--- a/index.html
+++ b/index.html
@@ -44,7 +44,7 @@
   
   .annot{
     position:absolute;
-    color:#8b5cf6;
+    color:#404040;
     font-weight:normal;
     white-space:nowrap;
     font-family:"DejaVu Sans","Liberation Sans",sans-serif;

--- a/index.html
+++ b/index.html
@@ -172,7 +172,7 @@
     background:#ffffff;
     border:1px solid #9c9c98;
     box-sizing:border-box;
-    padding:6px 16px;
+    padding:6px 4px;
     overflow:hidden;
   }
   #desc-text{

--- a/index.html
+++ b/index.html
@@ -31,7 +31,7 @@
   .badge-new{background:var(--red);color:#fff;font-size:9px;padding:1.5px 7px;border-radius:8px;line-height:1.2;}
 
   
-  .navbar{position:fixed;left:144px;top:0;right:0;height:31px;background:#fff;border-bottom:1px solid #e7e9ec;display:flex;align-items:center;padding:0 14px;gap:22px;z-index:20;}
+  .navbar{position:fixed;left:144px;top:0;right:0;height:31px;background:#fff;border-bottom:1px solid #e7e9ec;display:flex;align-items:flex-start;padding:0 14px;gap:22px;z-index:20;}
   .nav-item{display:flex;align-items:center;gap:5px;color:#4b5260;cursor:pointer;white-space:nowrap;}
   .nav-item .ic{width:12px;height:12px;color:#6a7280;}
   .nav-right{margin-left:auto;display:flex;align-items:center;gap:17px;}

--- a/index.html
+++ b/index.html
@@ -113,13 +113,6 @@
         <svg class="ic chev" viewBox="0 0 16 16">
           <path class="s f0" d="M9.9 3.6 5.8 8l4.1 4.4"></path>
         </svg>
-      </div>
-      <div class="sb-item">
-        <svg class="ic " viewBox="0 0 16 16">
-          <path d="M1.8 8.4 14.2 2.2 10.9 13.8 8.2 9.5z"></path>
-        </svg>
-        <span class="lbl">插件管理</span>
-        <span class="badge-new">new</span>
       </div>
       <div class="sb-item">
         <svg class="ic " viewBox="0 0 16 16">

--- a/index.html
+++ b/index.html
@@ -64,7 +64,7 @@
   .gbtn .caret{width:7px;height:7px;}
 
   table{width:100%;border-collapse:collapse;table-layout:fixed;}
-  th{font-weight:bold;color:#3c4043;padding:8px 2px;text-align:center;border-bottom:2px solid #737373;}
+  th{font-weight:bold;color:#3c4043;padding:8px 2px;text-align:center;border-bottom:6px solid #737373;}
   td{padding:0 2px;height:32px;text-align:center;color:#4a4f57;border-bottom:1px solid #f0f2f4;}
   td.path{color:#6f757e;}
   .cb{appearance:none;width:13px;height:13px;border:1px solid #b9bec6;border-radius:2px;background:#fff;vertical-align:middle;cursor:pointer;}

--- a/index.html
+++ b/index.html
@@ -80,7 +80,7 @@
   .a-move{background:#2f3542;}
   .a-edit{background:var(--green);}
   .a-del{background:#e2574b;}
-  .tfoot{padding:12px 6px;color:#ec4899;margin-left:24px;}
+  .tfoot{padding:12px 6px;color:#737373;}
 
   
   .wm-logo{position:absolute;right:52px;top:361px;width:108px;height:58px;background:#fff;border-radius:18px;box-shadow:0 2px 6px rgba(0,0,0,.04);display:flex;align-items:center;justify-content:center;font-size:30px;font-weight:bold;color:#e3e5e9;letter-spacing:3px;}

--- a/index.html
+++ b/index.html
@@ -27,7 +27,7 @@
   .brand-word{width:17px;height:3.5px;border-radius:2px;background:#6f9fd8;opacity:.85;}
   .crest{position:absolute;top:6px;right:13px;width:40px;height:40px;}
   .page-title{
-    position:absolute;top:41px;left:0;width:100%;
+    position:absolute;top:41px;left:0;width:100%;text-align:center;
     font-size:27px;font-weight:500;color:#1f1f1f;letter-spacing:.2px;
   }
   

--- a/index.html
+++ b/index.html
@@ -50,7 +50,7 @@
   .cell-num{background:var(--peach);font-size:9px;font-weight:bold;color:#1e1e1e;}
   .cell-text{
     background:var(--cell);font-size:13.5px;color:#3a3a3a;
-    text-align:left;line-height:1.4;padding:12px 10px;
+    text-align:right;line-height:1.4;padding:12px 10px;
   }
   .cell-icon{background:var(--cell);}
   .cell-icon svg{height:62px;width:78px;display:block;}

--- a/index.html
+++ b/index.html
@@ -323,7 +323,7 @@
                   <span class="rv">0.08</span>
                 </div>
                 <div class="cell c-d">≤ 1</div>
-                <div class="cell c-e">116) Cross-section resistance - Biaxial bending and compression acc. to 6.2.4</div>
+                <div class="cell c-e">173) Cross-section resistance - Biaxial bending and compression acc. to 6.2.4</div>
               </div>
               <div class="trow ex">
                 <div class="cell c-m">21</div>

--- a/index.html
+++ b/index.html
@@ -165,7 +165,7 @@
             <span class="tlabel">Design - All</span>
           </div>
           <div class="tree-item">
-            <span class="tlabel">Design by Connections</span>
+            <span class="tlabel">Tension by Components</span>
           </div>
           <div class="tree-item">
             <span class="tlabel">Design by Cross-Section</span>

---*---

Could you repeat every record above exactly as it is written?

> _OUTPUT FOR THIS EXERCISE_:
--- a/index.html
+++ b/index.html
@@ -44,7 +44,7 @@
   
   .annot{
     position:absolute;
-    color:#8b5cf6;
+    color:#404040;
     font-weight:normal;
     white-space:nowrap;
     font-family:"DejaVu Sans","Liberation Sans",sans-serif;

--- a/index.html
+++ b/index.html
@@ -172,7 +172,7 @@
     background:#ffffff;
     border:1px solid #9c9c98;
     box-sizing:border-box;
-    padding:6px 16px;
+    padding:6px 4px;
     overflow:hidden;
   }
   #desc-text{

--- a/index.html
+++ b/index.html
@@ -31,7 +31,7 @@
   .badge-new{background:var(--red);color:#fff;font-size:9px;padding:1.5px 7px;border-radius:8px;line-height:1.2;}
 
   
-  .navbar{position:fixed;left:144px;top:0;right:0;height:31px;background:#fff;border-bottom:1px solid #e7e9ec;display:flex;align-items:center;padding:0 14px;gap:22px;z-index:20;}
+  .navbar{position:fixed;left:144px;top:0;right:0;height:31px;background:#fff;border-bottom:1px solid #e7e9ec;display:flex;align-items:flex-start;padding:0 14px;gap:22px;z-index:20;}
   .nav-item{display:flex;align-items:center;gap:5px;color:#4b5260;cursor:pointer;white-space:nowrap;}
   .nav-item .ic{width:12px;height:12px;color:#6a7280;}
   .nav-right{margin-left:auto;display:flex;align-items:center;gap:17px;}

--- a/index.html
+++ b/index.html
@@ -113,13 +113,6 @@
         <svg class="ic chev" viewBox="0 0 16 16">
           <path class="s f0" d="M9.9 3.6 5.8 8l4.1 4.4"></path>
         </svg>
-      </div>
-      <div class="sb-item">
-        <svg class="ic " viewBox="0 0 16 16">
-          <path d="M1.8 8.4 14.2 2.2 10.9 13.8 8.2 9.5z"></path>
-        </svg>
-        <span class="lbl">插件管理</span>
-        <span class="badge-new">new</span>
       </div>
       <div class="sb-item">
         <svg class="ic " viewBox="0 0 16 16">

--- a/index.html
+++ b/index.html
@@ -64,7 +64,7 @@
   .gbtn .caret{width:7px;height:7px;}
 
   table{width:100%;border-collapse:collapse;table-layout:fixed;}
-  th{font-weight:bold;color:#3c4043;padding:8px 2px;text-align:center;border-bottom:2px solid #737373;}
+  th{font-weight:bold;color:#3c4043;padding:8px 2px;text-align:center;border-bottom:6px solid #737373;}
   td{padding:0 2px;height:32px;text-align:center;color:#4a4f57;border-bottom:1px solid #f0f2f4;}
   td.path{color:#6f757e;}
   .cb{appearance:none;width:13px;height:13px;border:1px solid #b9bec6;border-radius:2px;background:#fff;vertical-align:middle;cursor:pointer;}

--- a/index.html
+++ b/index.html
@@ -80,7 +80,7 @@
   .a-move{background:#2f3542;}
   .a-edit{background:var(--green);}
   .a-del{background:#e2574b;}
-  .tfoot{padding:12px 6px;color:#ec4899;margin-left:24px;}
+  .tfoot{padding:12px 6px;color:#737373;}
 
   
   .wm-logo{position:absolute;right:52px;top:361px;width:108px;height:58px;background:#fff;border-radius:18px;box-shadow:0 2px 6px rgba(0,0,0,.04);display:flex;align-items:center;justify-content:center;font-size:30px;font-weight:bold;color:#e3e5e9;letter-spacing:3px;}

--- a/index.html
+++ b/index.html
@@ -27,7 +27,7 @@
   .brand-word{width:17px;height:3.5px;border-radius:2px;background:#6f9fd8;opacity:.85;}
   .crest{position:absolute;top:6px;right:13px;width:40px;height:40px;}
   .page-title{
-    position:absolute;top:41px;left:0;width:100%;
+    position:absolute;top:41px;left:0;width:100%;text-align:center;
     font-size:27px;font-weight:500;color:#1f1f1f;letter-spacing:.2px;
   }
   

--- a/index.html
+++ b/index.html
@@ -50,7 +50,7 @@
   .cell-num{background:var(--peach);font-size:9px;font-weight:bold;color:#1e1e1e;}
   .cell-text{
     background:var(--cell);font-size:13.5px;color:#3a3a3a;
-    text-align:left;line-height:1.4;padding:12px 10px;
+    text-align:right;line-height:1.4;padding:12px 10px;
   }
   .cell-icon{background:var(--cell);}
   .cell-icon svg{height:62px;width:78px;display:block;}

--- a/index.html
+++ b/index.html
@@ -323,7 +323,7 @@
                   <span class="rv">0.08</span>
                 </div>
                 <div class="cell c-d">≤ 1</div>
-                <div class="cell c-e">116) Cross-section resistance - Biaxial bending and compression acc. to 6.2.4</div>
+                <div class="cell c-e">173) Cross-section resistance - Biaxial bending and compression acc. to 6.2.4</div>
               </div>
               <div class="trow ex">
                 <div class="cell c-m">21</div>

--- a/index.html
+++ b/index.html
@@ -165,7 +165,7 @@
             <span class="tlabel">Design - All</span>
           </div>
           <div class="tree-item">
-            <span class="tlabel">Design by Connections</span>
+            <span class="tlabel">Tension by Components</span>
           </div>
           <div class="tree-item">
             <span class="tlabel">Design by Cross-Section</span>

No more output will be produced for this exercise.